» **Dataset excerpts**
----
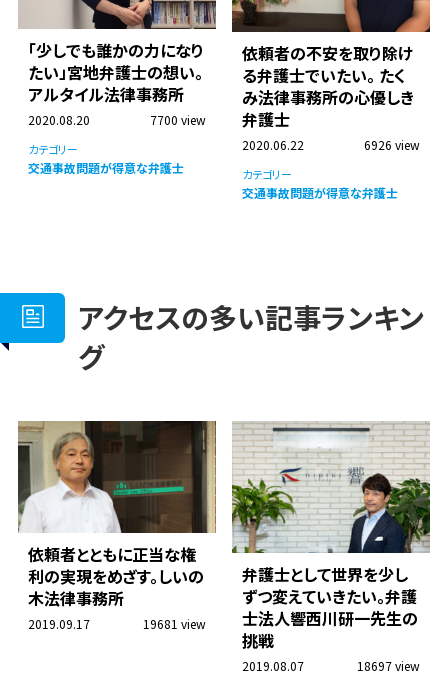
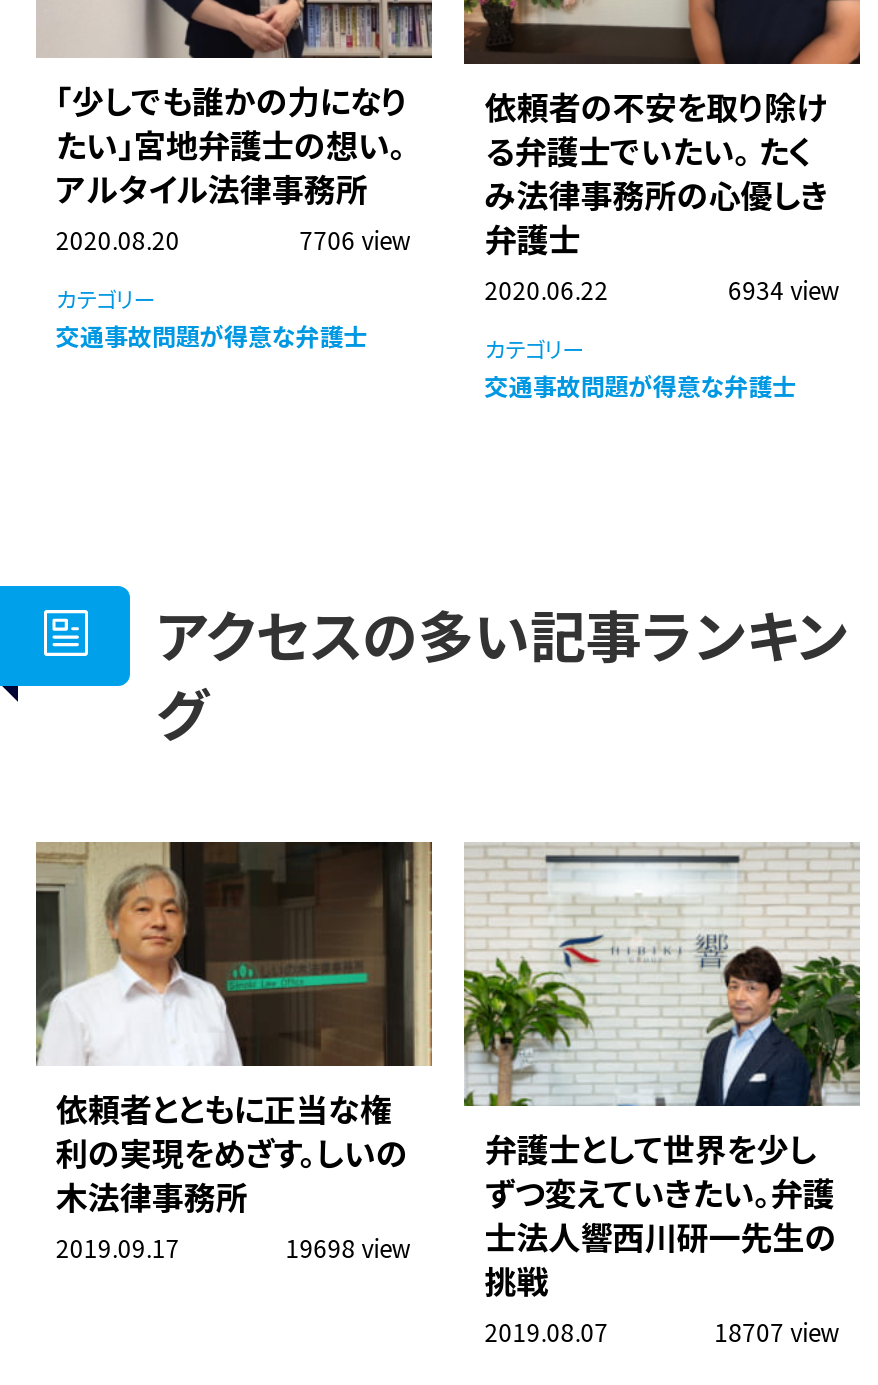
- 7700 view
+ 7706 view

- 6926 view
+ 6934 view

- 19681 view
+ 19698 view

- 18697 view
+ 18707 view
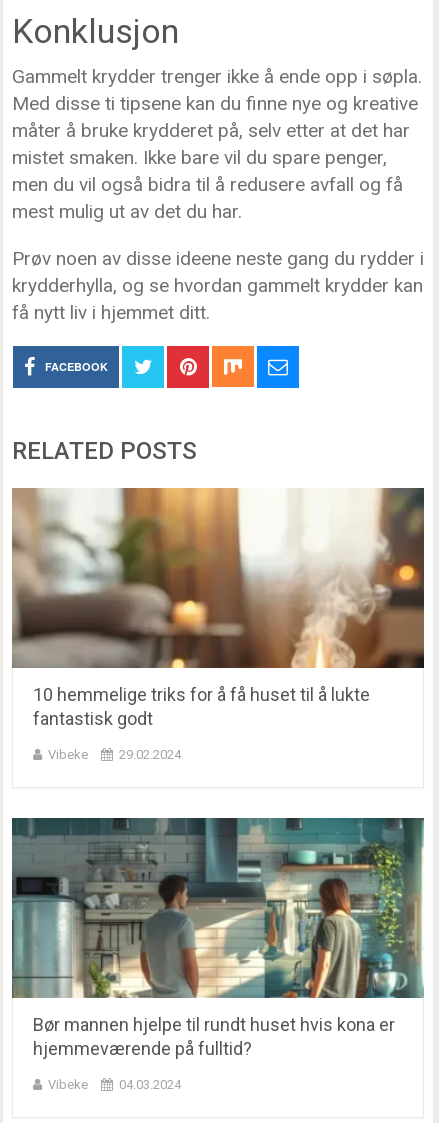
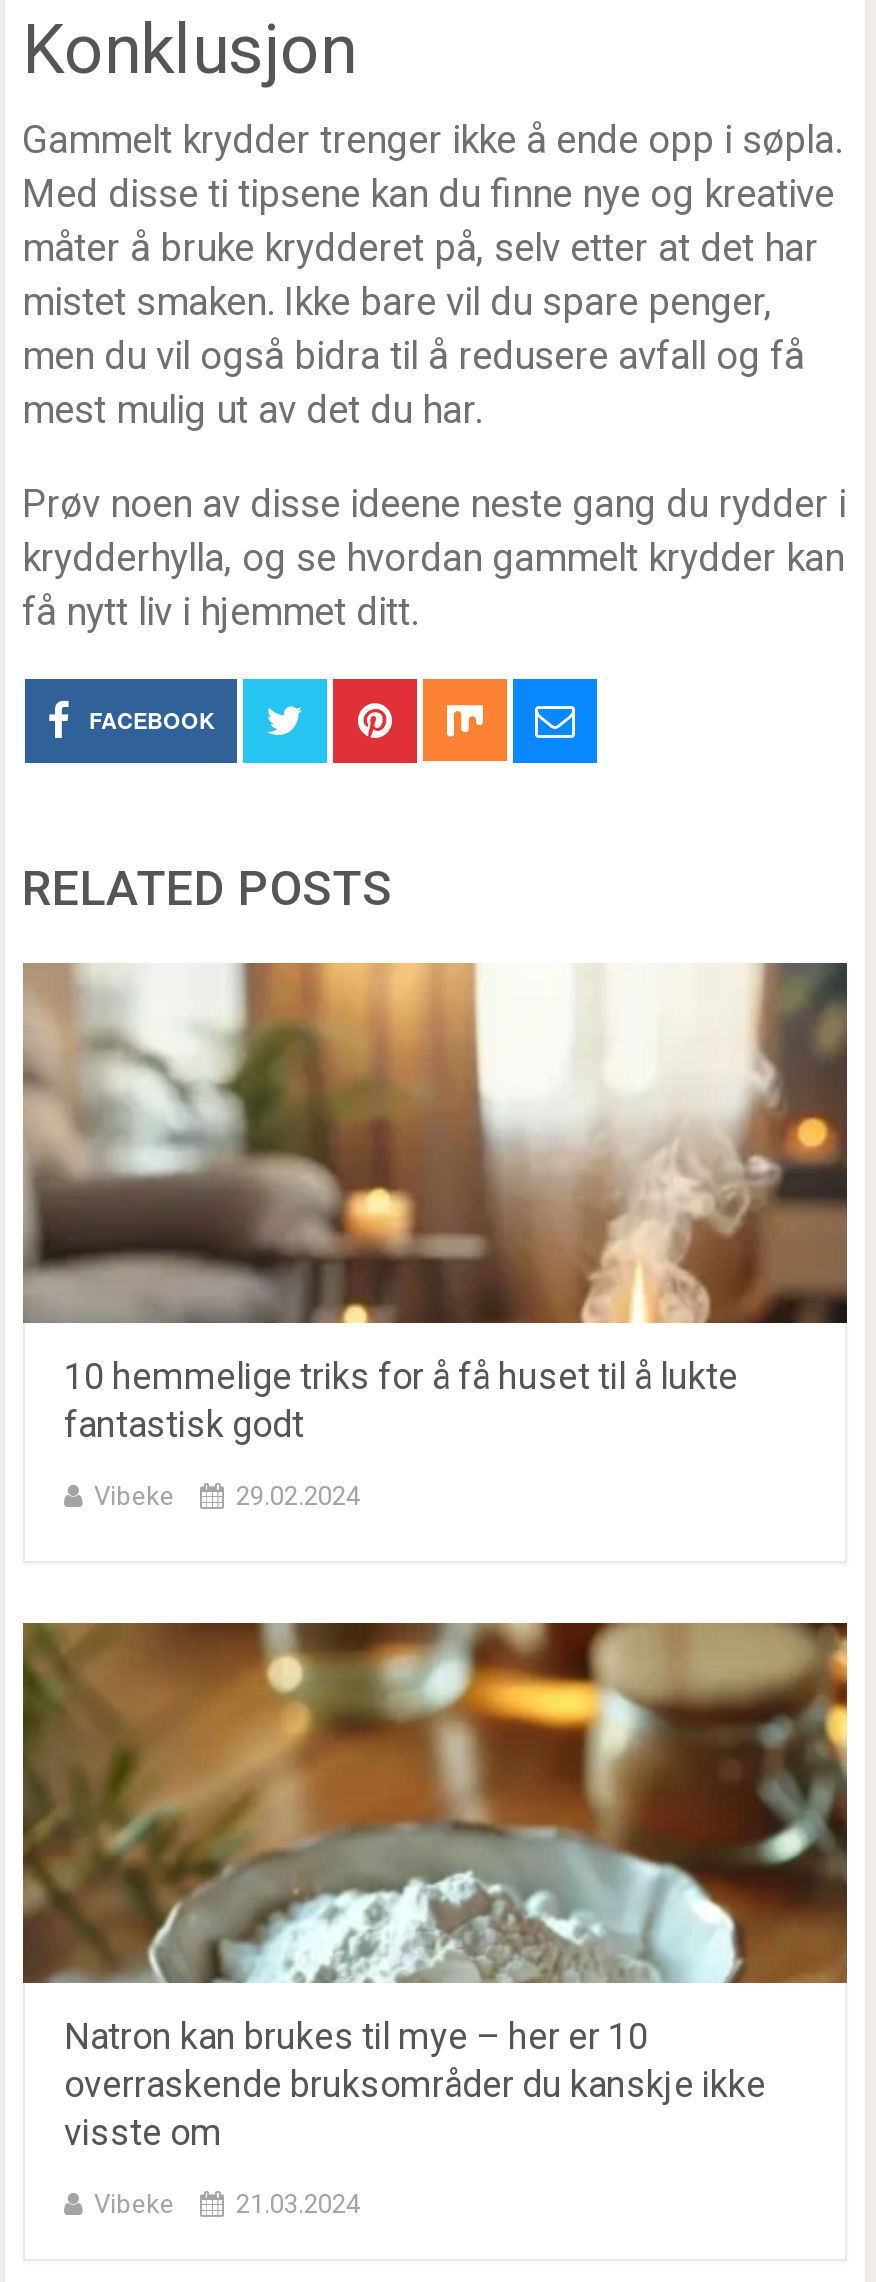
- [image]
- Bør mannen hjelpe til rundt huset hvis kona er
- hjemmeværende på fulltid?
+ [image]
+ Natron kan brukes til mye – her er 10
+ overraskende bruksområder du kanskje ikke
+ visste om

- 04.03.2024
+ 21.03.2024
----
» **WHAT THE TASK ASKS**
Reproduce the data above word for word, but leave the images out.

» **ANSWER AREA**
- 7700 view
+ 7706 view

- 6926 view
+ 6934 view

- 19681 view
+ 19698 view

- 18697 view
+ 18707 view
- [image]
- Bør mannen hjelpe til rundt huset hvis kona er
- hjemmeværende på fulltid?
+ [image]
+ Natron kan brukes til mye – her er 10
+ overraskende bruksområder du kanskje ikke
+ visste om

- 04.03.2024
+ 21.03.2024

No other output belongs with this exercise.